BEGIN

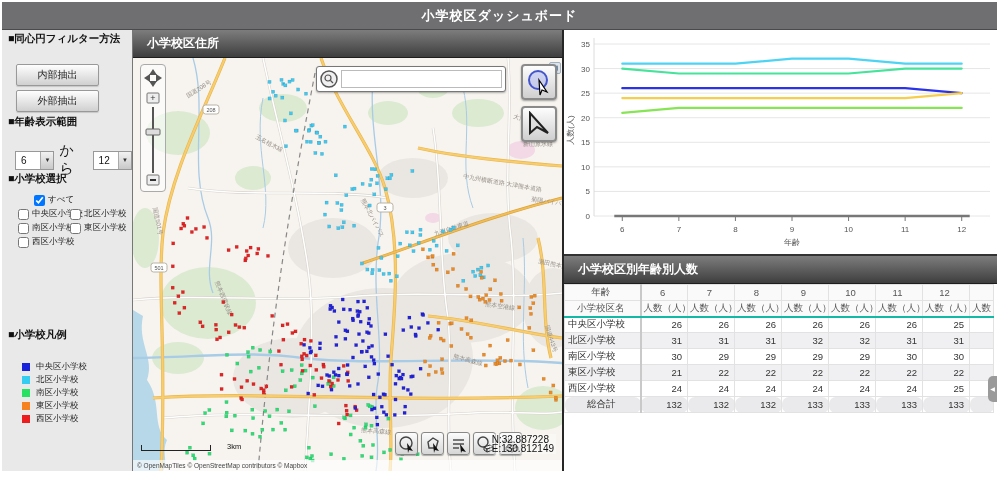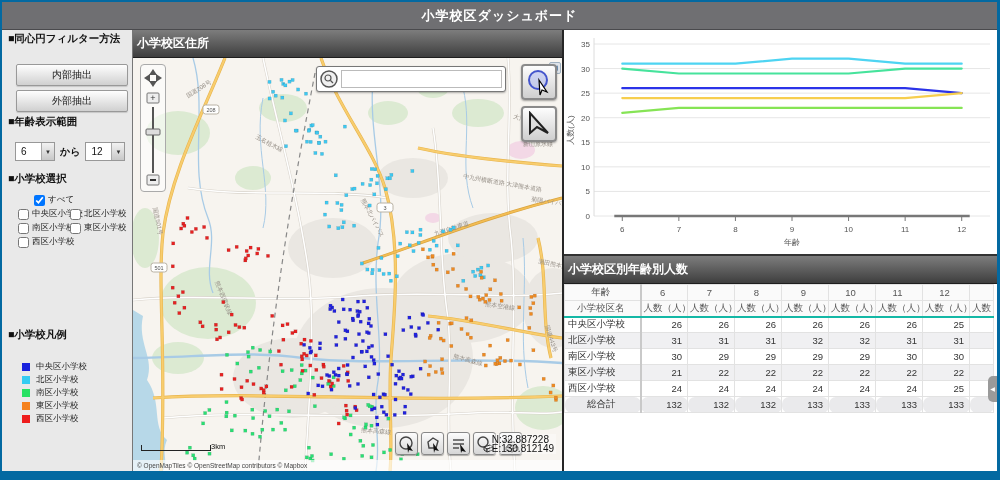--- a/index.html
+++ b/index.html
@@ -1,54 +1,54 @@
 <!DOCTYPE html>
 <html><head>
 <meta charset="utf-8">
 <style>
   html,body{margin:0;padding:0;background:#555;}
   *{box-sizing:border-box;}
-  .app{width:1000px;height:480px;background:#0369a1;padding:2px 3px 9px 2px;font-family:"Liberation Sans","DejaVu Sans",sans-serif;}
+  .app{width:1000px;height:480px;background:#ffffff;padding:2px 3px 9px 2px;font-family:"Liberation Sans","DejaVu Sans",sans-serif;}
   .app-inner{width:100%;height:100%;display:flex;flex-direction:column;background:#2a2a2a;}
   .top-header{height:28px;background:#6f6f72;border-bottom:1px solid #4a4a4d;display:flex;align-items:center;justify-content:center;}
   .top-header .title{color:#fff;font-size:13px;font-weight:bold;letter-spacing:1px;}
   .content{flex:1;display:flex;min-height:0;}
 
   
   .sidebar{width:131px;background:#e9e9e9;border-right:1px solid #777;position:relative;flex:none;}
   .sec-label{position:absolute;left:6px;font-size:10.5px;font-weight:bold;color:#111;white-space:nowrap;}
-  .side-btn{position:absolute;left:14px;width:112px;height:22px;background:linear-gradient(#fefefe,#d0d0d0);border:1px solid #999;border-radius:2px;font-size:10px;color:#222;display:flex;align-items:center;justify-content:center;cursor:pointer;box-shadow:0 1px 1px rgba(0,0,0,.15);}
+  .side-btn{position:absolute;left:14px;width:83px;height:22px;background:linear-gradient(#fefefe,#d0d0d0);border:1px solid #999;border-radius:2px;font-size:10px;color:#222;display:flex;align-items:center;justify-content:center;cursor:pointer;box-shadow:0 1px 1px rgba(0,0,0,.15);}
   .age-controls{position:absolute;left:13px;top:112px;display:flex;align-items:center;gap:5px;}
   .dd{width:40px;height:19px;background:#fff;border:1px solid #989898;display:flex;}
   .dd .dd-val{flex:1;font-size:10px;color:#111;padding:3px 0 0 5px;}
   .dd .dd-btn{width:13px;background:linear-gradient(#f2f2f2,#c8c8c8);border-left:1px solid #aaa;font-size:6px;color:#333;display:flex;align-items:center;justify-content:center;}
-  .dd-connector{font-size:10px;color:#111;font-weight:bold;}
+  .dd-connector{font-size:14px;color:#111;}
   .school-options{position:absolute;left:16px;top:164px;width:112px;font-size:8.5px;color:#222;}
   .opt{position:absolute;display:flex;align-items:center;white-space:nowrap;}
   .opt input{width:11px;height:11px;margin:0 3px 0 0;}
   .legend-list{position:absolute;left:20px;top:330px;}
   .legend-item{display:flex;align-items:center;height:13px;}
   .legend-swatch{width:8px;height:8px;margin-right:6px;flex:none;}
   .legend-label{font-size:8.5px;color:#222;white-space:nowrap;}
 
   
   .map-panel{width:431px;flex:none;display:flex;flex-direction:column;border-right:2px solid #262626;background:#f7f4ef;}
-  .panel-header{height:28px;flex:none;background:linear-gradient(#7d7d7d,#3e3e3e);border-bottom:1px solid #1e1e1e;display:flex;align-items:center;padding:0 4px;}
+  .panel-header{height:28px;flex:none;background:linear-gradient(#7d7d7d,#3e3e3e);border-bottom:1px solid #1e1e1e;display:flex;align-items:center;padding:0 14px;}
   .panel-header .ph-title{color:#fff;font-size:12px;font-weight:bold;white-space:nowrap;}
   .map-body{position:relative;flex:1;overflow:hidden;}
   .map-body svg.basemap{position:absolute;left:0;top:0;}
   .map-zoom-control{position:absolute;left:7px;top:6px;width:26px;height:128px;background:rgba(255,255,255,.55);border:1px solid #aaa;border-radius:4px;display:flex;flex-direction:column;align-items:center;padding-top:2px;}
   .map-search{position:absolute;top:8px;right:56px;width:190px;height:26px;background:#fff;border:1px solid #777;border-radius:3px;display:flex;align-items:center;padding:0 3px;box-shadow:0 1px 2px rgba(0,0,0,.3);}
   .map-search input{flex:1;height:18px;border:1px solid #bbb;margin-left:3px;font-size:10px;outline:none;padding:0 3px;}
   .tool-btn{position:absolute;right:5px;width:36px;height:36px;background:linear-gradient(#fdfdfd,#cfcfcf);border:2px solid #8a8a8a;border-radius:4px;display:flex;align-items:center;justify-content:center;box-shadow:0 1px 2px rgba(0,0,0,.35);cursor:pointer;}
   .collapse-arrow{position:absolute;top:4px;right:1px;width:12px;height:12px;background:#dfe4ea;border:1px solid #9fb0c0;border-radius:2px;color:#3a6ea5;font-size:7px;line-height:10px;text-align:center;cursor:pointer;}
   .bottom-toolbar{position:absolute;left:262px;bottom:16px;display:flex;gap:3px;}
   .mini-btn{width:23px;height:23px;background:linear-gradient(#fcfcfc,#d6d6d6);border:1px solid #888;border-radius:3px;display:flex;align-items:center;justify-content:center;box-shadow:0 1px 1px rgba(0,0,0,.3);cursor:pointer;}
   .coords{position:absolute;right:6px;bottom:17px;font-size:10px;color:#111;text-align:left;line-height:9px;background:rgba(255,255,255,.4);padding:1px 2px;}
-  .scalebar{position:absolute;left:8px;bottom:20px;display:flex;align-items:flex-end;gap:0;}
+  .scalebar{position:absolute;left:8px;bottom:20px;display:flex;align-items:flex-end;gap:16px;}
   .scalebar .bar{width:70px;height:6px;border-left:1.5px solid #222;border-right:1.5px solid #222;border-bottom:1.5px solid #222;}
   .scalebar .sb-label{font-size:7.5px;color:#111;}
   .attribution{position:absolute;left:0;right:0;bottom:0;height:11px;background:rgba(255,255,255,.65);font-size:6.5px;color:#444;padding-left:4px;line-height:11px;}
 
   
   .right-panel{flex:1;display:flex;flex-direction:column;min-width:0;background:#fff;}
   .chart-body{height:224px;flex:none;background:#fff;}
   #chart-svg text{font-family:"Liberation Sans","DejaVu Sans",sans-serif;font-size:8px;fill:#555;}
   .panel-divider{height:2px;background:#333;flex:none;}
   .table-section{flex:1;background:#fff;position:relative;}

END

* Task:
Using the listing above, list every line in which the string "title" occurs.

* Answer area:
   .top-header .title{color:#fff;font-size:13px;font-weight:bold;letter-spacing:1px;}
   .panel-header .ph-title{color:#fff;font-size:12px;font-weight:bold;white-space:nowrap;}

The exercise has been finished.